While this looks nice I understand your concern, although I believe it has most potential for flexibility? Say you would like to find all Owners with at least 2 dogs

realm.where(Owner.class).greaterThanOrEqualTo("dogs", 2).findAll();

Adding more methods might be clearer for the user but that would end up with a lot of additional methods.

I agree mixing in count(xyz) feels bad, though if its for making things clearer then maybe its a worthwhile sacrifice?

Would it be possible to use a prefix method .count() like we have .not() ?
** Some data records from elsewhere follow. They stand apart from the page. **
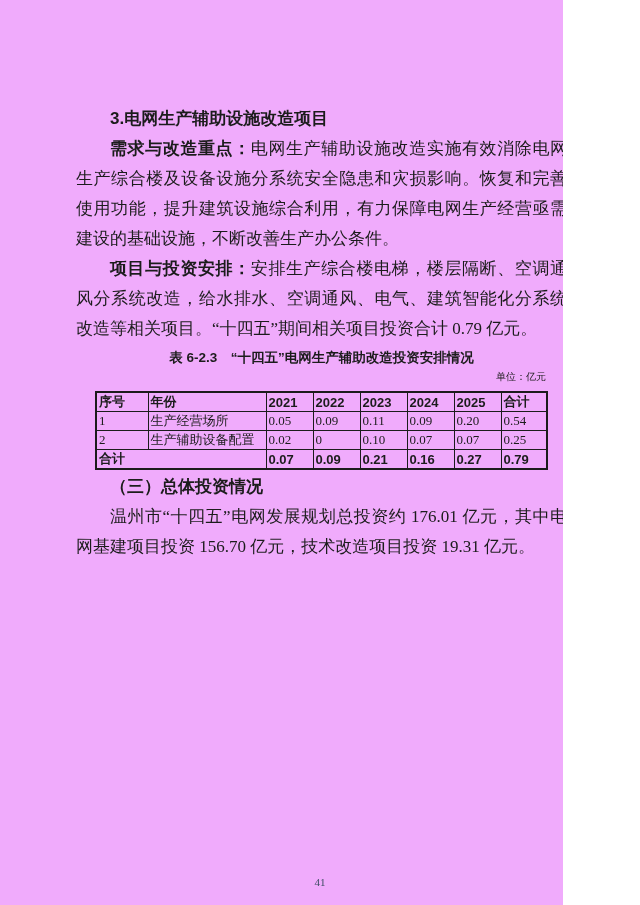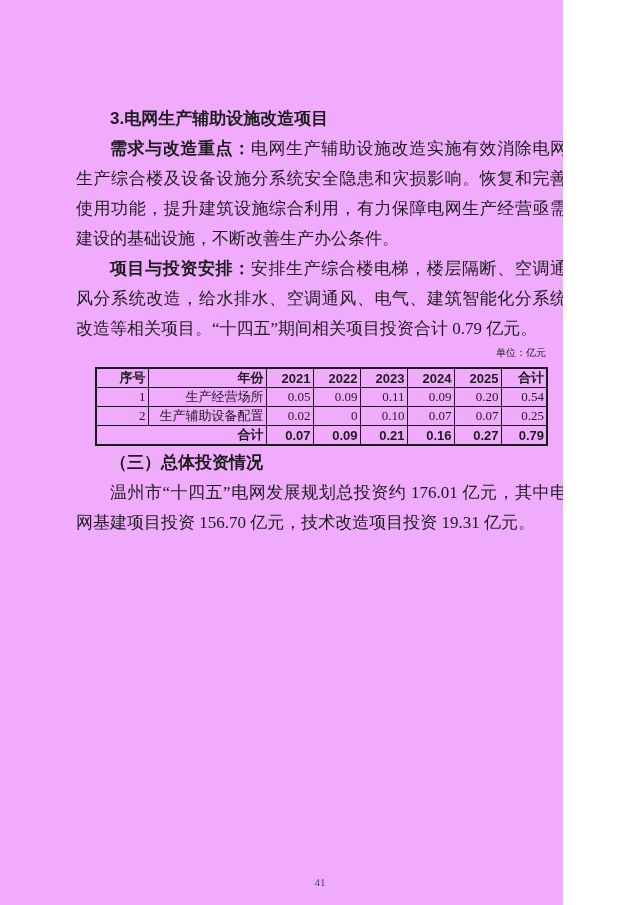--- a/index.html
+++ b/index.html
@@ -102,6 +102,7 @@
 
     <p class="body"><span class="lead">项目与投资安排：</span><span>安排生产综合楼电梯，楼层隔断、空调通风分系统改造，给水排水、空调通风、电气、建筑智能化分系统改造等相关项目。“十四五”期间相关项目投资合计 0.79 亿元。</span></p>
 
+    <div class="caption">表 6-2.3　“十四五”电网生产辅助改造投资安排情况</div>
     <div class="unit">单位：亿元</div>
 
     <table class="inv">

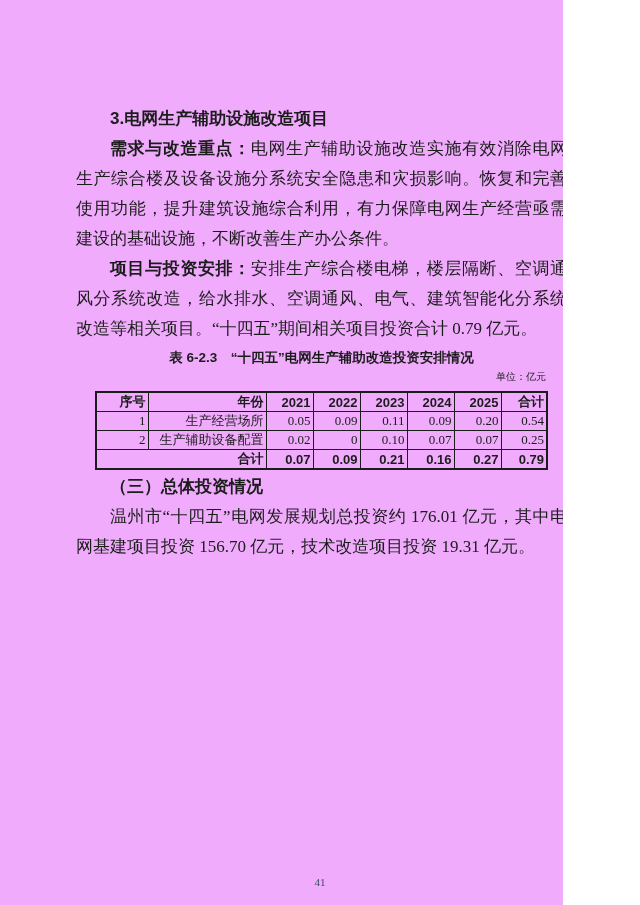--- a/index.html
+++ b/index.html
@@ -64,7 +64,7 @@
     border:1px solid #1c1c1c;
     height:18px;
     padding:0 2px;
-    text-align:right;
+    text-align:left;
     overflow:hidden;
     white-space:nowrap;
   }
realm.where(Owner.class).count().equalTo("dogs", 2).findAll();

Though this might also be unclear.

astigsen commented 9 years ago

In Objective-C predicates, the count is just another property on the object (similar to how we use dot notation to traverse the object hierarchy), but they indicate that it is a computed property by prefixing it with @ (so you do "dogs.@count").

In java we could do the same, but I think it would be more natural to postfix it like a method to indicate that it is a computed property:

realm.where(Owner.class).equalTo("dogs.count()", 2).findAll();

It is pretty readable, and then we don't have to add any new methods.

Flydiverny commented 9 years ago

I like the idea of using @ for computed properties. But yes using .count() might feel more natural to java usage.

And using "dog.count()" feels pretty good to me, things like "dog.size" and "dog.size()" where among the first things I tried when trying to find a solution after isNull("dog") stopped working.